Why did unemployment jump in 2009?
James Williams
Updated on April 04, 2026
In 2009, strong growth in productivity allowed firms to lay off large numbers of workers while holding output relatively steady. Over the course of the year, unemployment rose rapidly, while GDP remained relatively flat, or near zero growth.
What was the jobless rate in 2009?
At the end of the recession, in June 2009, it was 9.5 percent. In the months after the recession, the unemployment rate peaked at 10.0 percent (in October 2009).
What happened to the job market in 2009?
Nearly 9 million American workers lost their jobs during the Great Recession. Unemployment in the U.S. peaked at 10 percent in late 2009. Unemployment is near its lowest level in 50 years.
How many people were jobless in 2009?
In November, both the number of unemployed persons, at 15.4 million, and the unemployment rate, at 10.0 percent, edged down. At the start of the recession in December 2007, the number of unemployed persons was 7.5 million, and the jobless rate was 4.9 percent.
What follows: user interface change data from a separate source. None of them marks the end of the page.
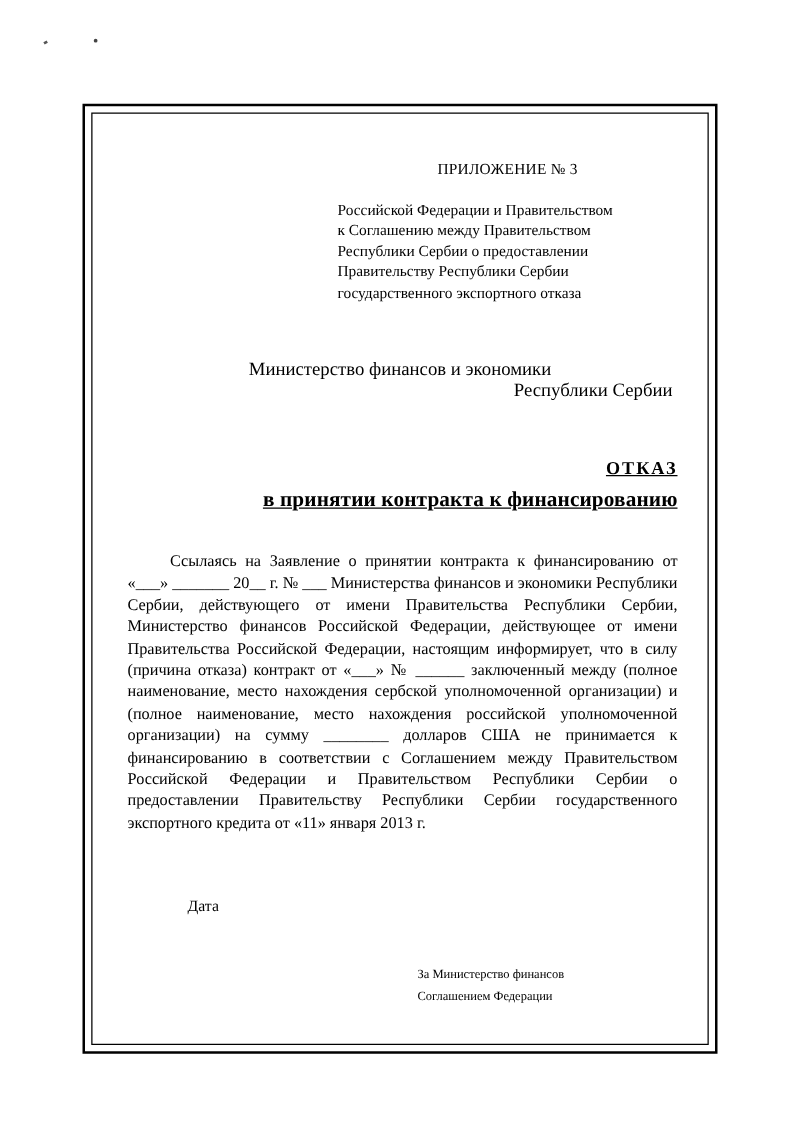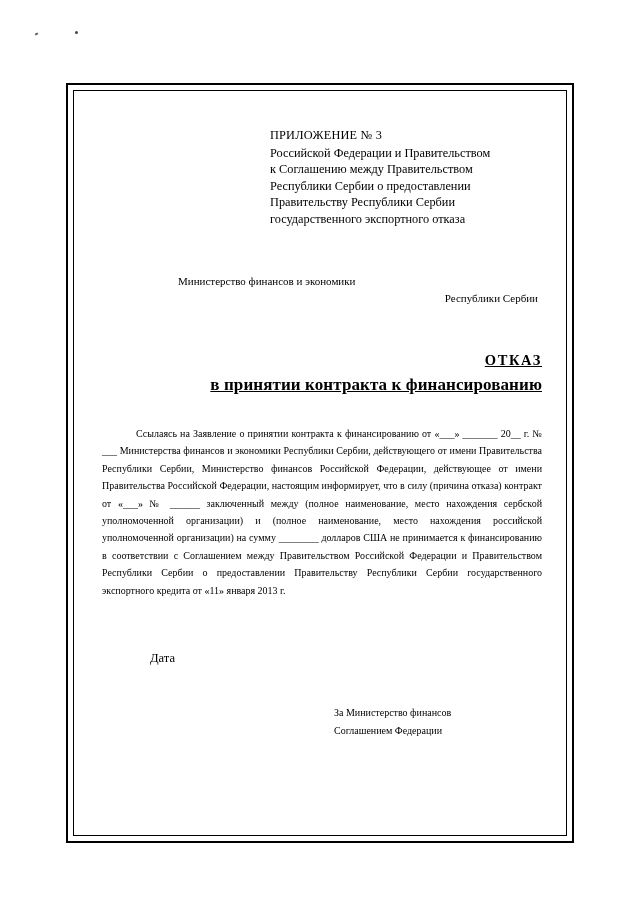--- a/index.html
+++ b/index.html
@@ -70,9 +70,10 @@
     line-height: 16.5px;
   }
   .appendix-title {
+    text-align: center;
     font-size: 12.3px;
     letter-spacing: 0.2px;
-    margin-bottom: 1px;
+    margin-bottom: 16px;
   }
   .appendix-block .ln {
     display: block;

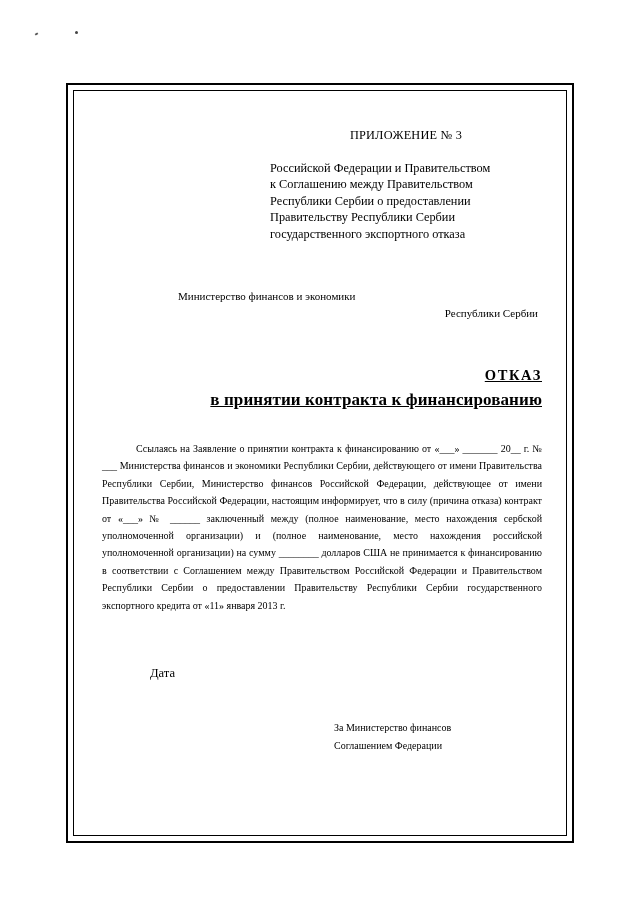--- a/index.html
+++ b/index.html
@@ -81,8 +81,8 @@
   }
   .ministry-block {
     margin-top: 46px;
-    margin-left: 76px;
-    font-size: 11px;
+    margin-left: 97px;
+    font-size: 15px;
     line-height: 17px;
   }
   .ministry-block .ln1 { display: block; }

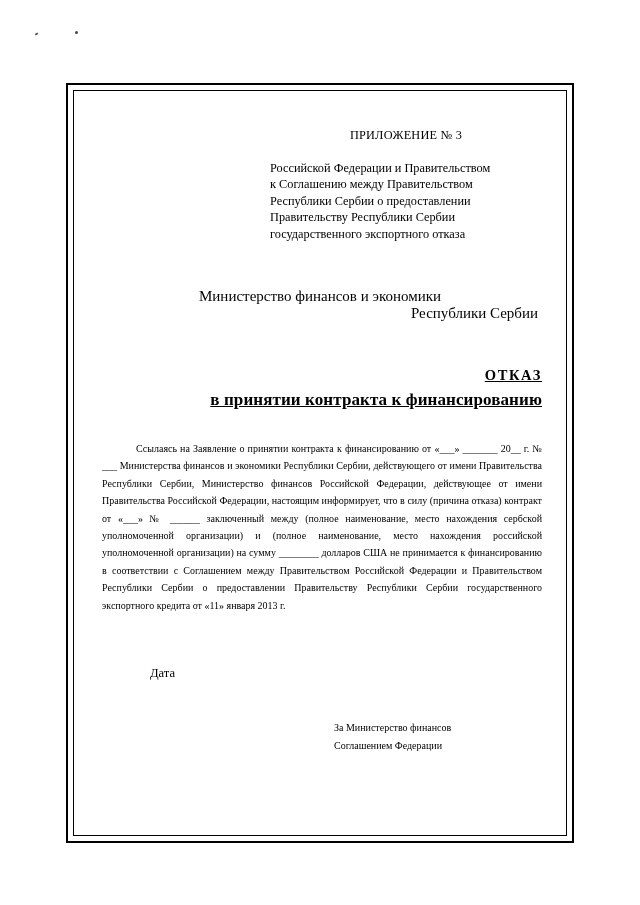--- a/index.html
+++ b/index.html
@@ -105,7 +105,7 @@
   }
   .body-text {
     margin-top: 30px;
-    font-size: 10px;
+    font-size: 13px;
     line-height: 17.4px;
     text-align: justify;
     text-justify: inter-word;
Why was unemployment so high in 2010?
The state’s share of national jobs, which has been increasing since 2003, jumped in 2010 partly as a result of the state’s new tax credit. And trade volumes are increasing throughout California as both exports and imports are growing again as the nation’s trade with Asia is growing.
What is the March 2020 unemployment rate?
4.5
View Chart Data
| State | March 2020 unemployment rate | March 2021 unemployment rate |
|---|---|---|
| California | 4.5 | 8.3 |
| Colorado | 4.7 | 6.4 |
| Connecticut | 3.8 | 8.3 |
| Delaware | 4.8 | 6.5 |
What was the worst unemployment rate in UK?
Unemployment Rate in the United Kingdom averaged 6.84 percent from 1971 until 2021, reaching an all time high of 11.90 percent in April of 1984 and a record low of 3.40 percent in December of 1973.
When do the January jobs numbers come out?
Survey data is typically from around the 12th of the month, so January numbers are counted before the new President takes office. For that reason, The Washington Post uses the February jobs level as the starting point.
How many jobs were created in the US in 2005?
As of 2005, the sample includes about 160,000 businesses and government agencies covering approximately 400,000 individual worksites. These monthly job counts are revised (sometimes by 20% or more) within 90 days to reflect additional data, seasonal adjustment models, and annual adjustments resulting from unemployment insurance filings.
How many job years is one job year?
The idea: One job for one year is one “job year.” If that job continues for another 12 months, it’s two “job years.”
Why is it important to look at job years?
Since the economy is likely to be operating below capacity for several years, job creation any time over the next several years is valuable. Thus, a second way to look at the employment effects of the program is to estimate the number of job-years the program will create over the President’s first term.